Copy out each line of the material that includes the word "span".

■ Task material:
————————

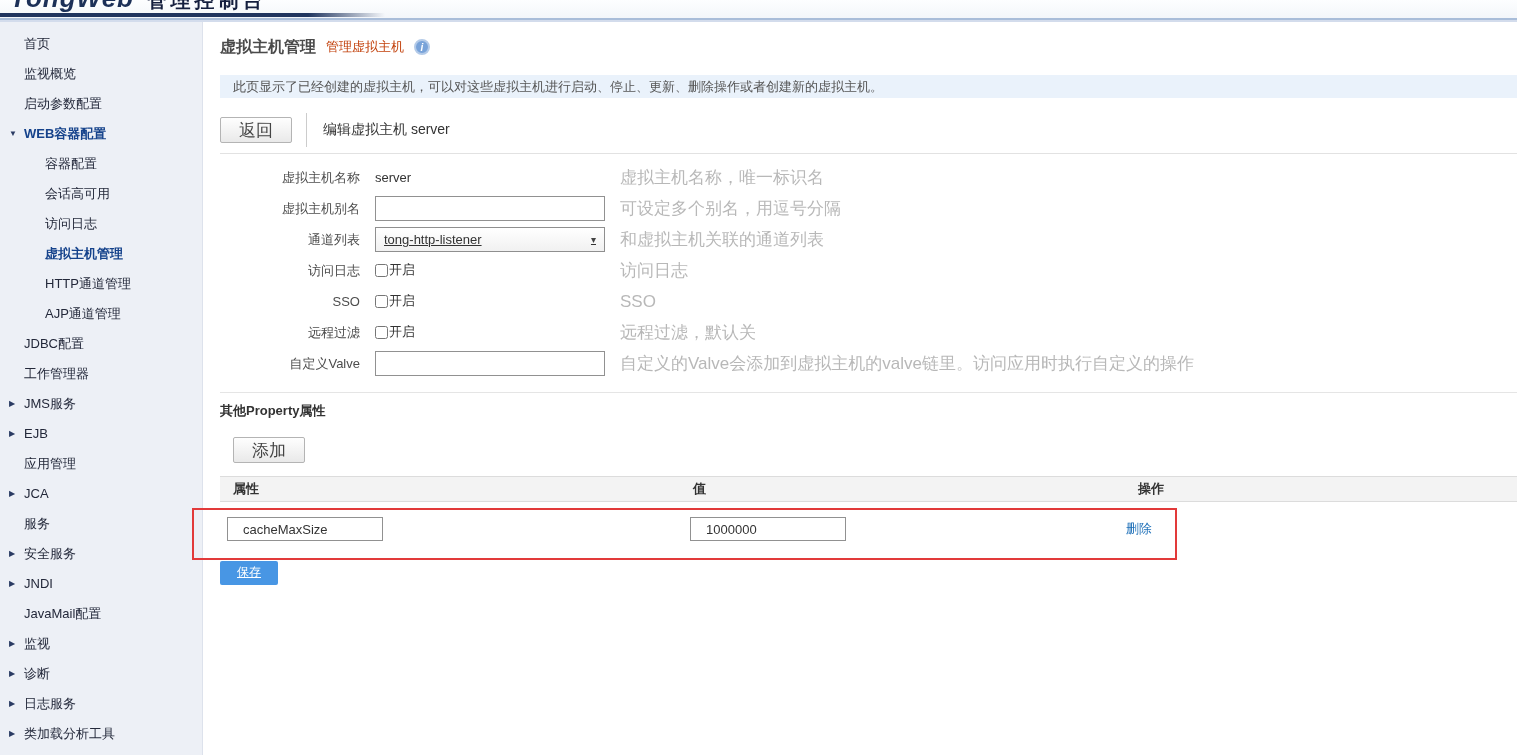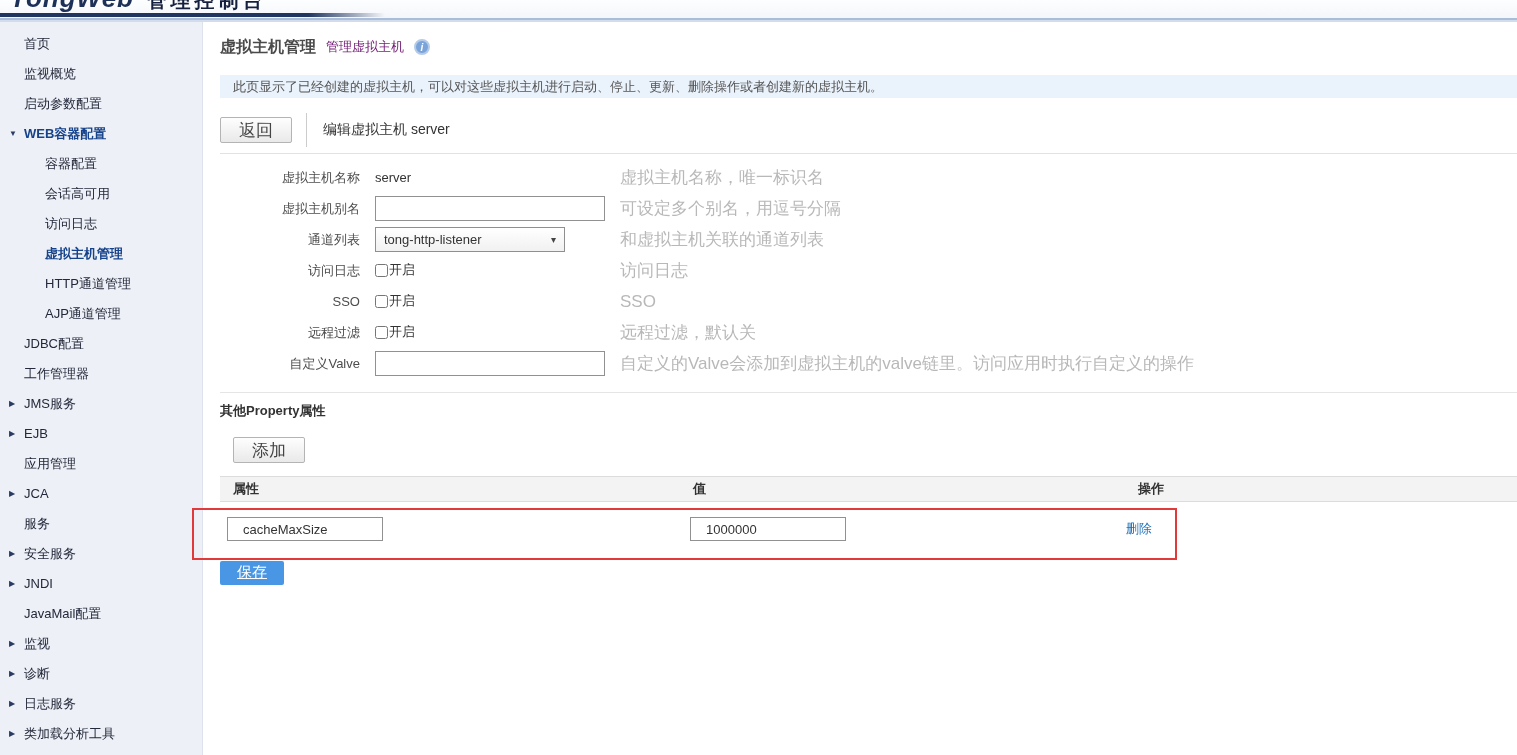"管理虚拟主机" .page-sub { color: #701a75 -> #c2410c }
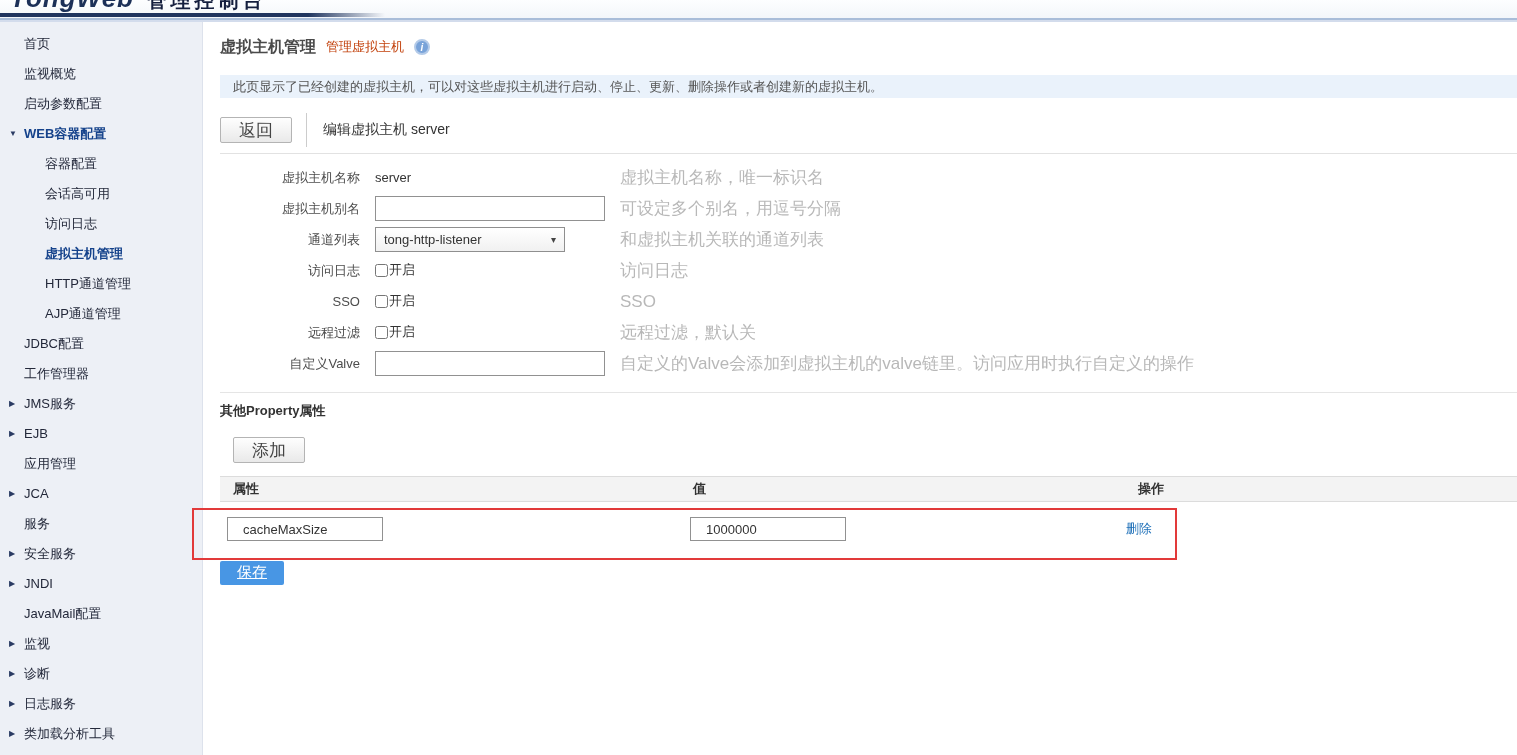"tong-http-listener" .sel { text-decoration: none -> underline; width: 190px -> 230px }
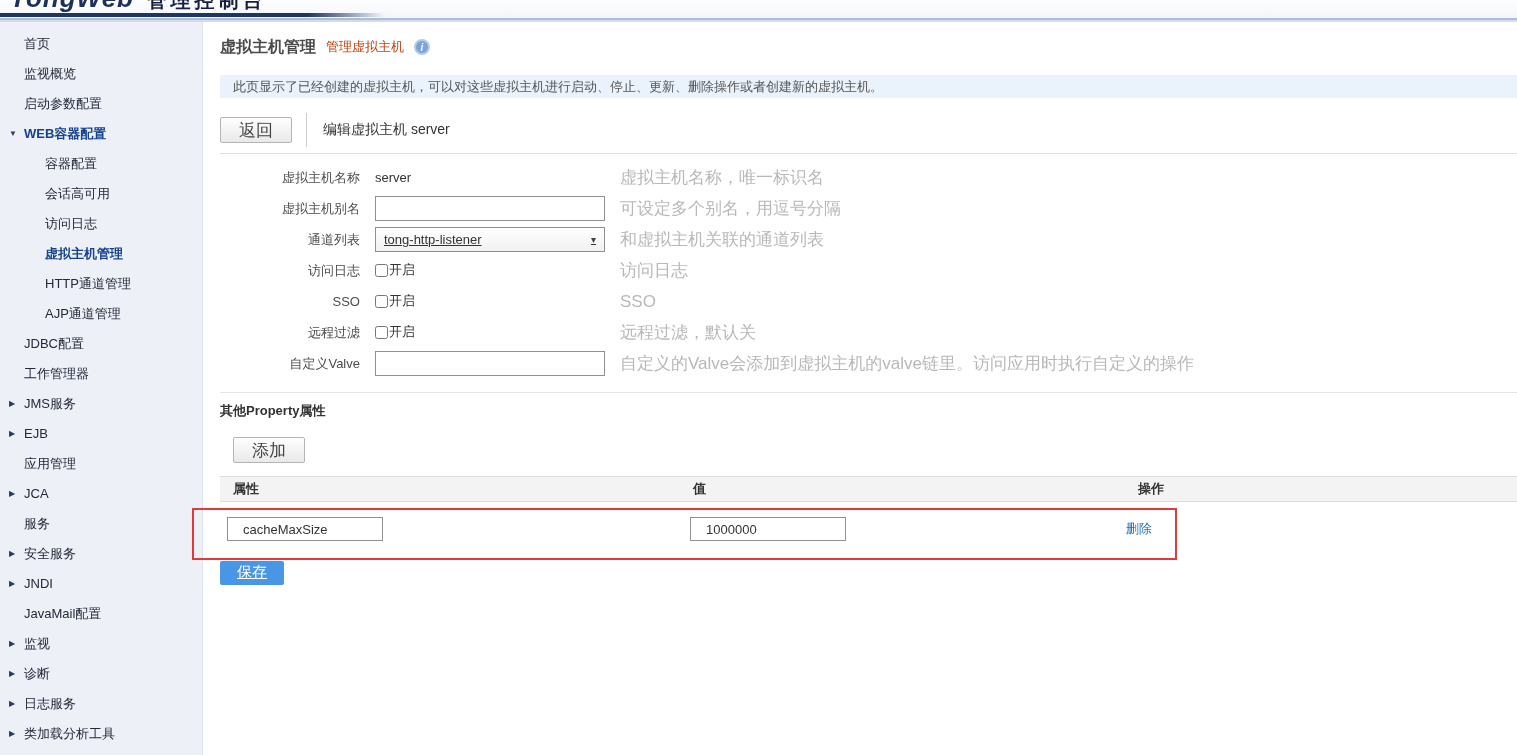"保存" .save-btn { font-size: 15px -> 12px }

————————

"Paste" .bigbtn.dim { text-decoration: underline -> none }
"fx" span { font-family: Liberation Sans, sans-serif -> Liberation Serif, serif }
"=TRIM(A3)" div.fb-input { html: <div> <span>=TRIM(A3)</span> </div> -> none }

————————

■ Final answer:
"fx" span { font-family: Liberation Sans, sans-serif -> Liberation Serif, serif }
"=TRIM(A3)" div.fb-input { html: <div> <span>=TRIM(A3)</span> </div> -> none }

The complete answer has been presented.